THE PROBLEM: Looking at the listing below, work out the number of lines where the string "Application" shows up, and give that number only.

SUPPLIED DATA:
════════

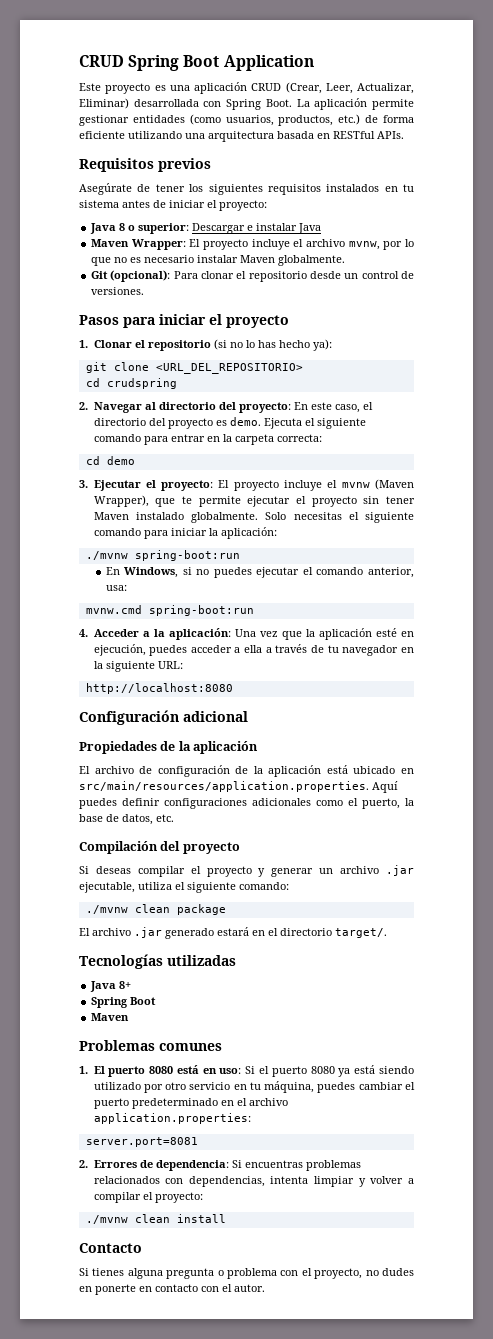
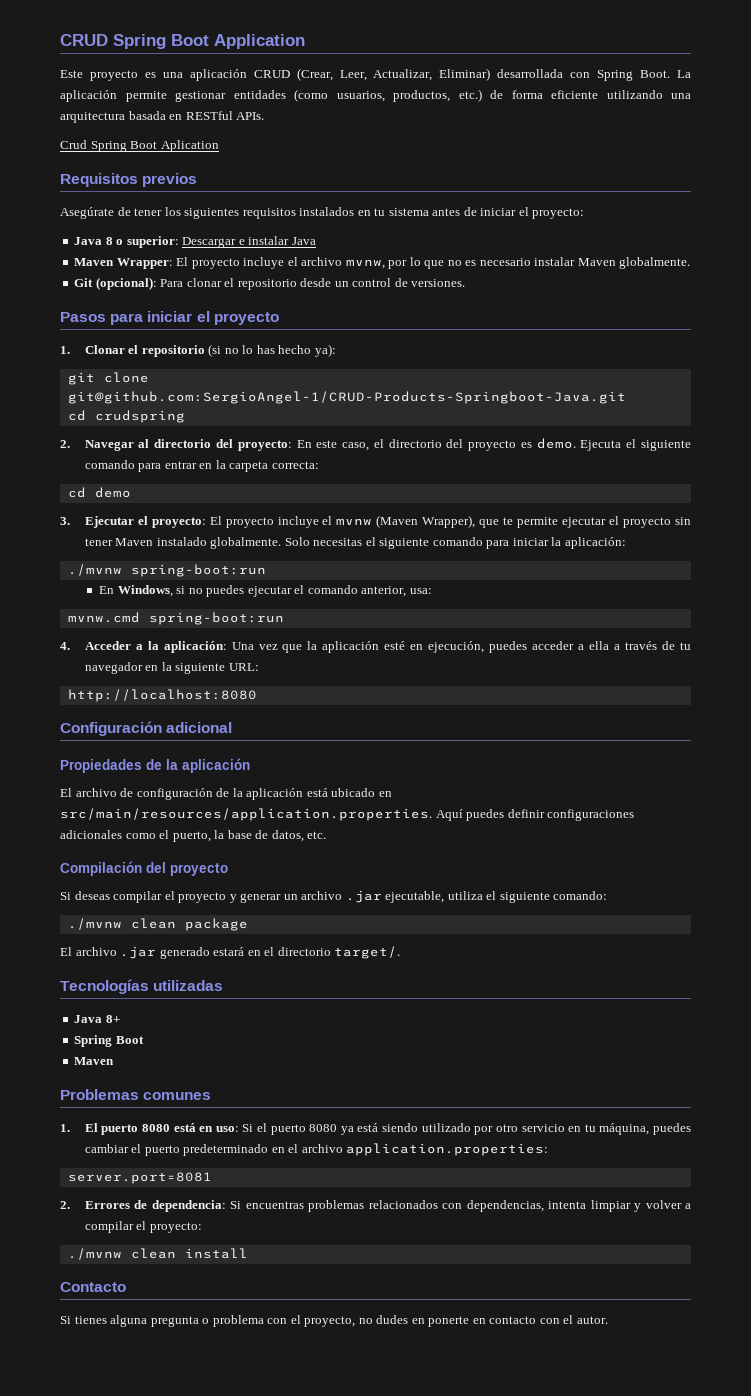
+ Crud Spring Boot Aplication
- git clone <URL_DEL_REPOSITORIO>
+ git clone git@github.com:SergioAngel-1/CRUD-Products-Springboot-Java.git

════════

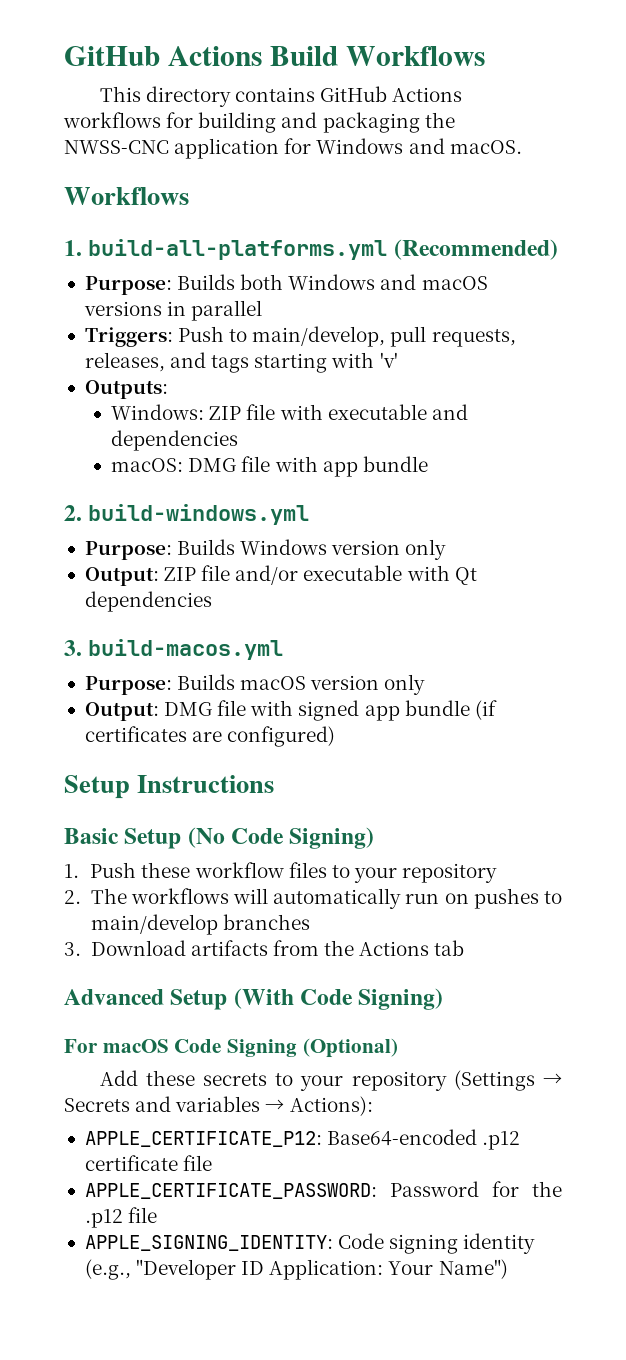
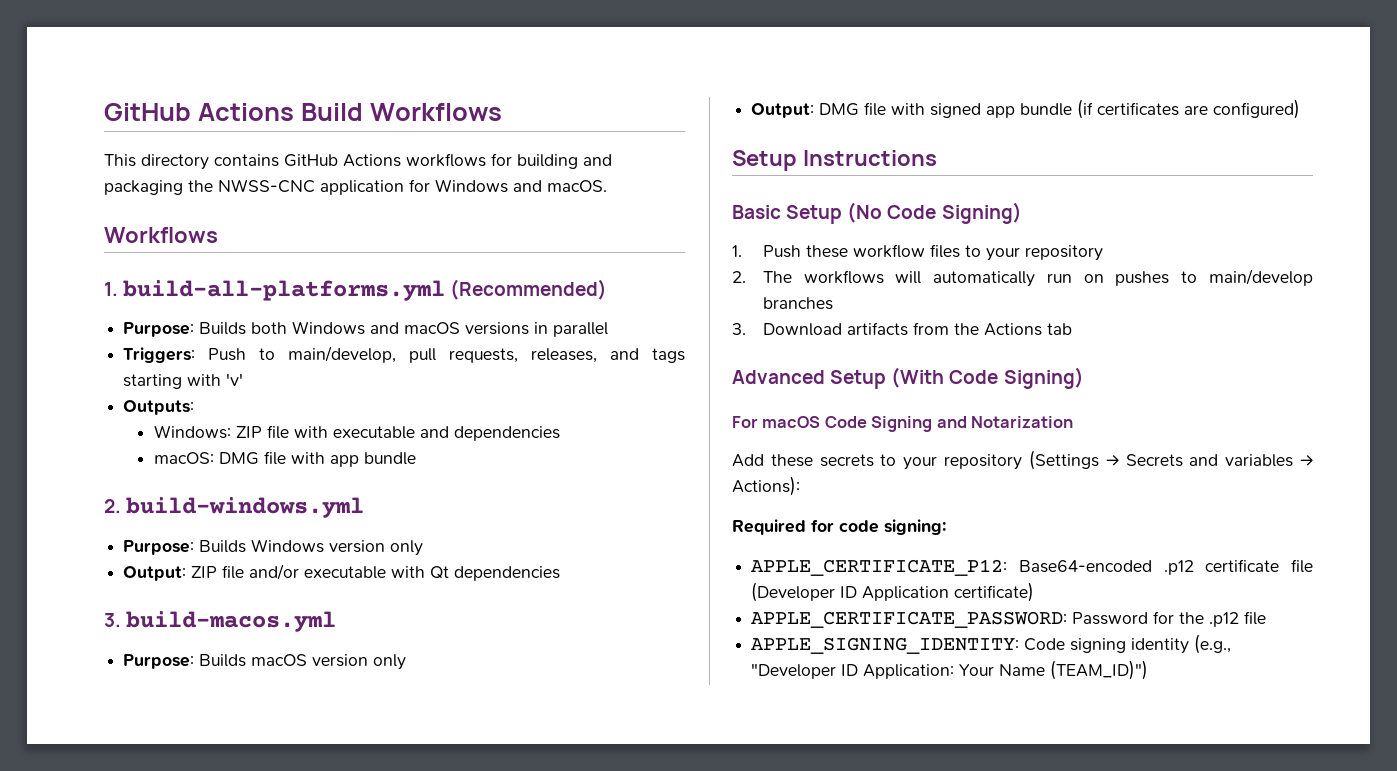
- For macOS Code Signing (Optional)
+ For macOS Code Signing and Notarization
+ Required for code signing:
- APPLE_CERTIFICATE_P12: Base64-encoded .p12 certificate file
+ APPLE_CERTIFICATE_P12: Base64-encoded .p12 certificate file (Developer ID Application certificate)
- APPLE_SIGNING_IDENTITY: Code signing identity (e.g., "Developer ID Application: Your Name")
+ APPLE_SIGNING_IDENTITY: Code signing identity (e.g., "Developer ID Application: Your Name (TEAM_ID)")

════════

RESPONSE TO THIS EXERCISE: 3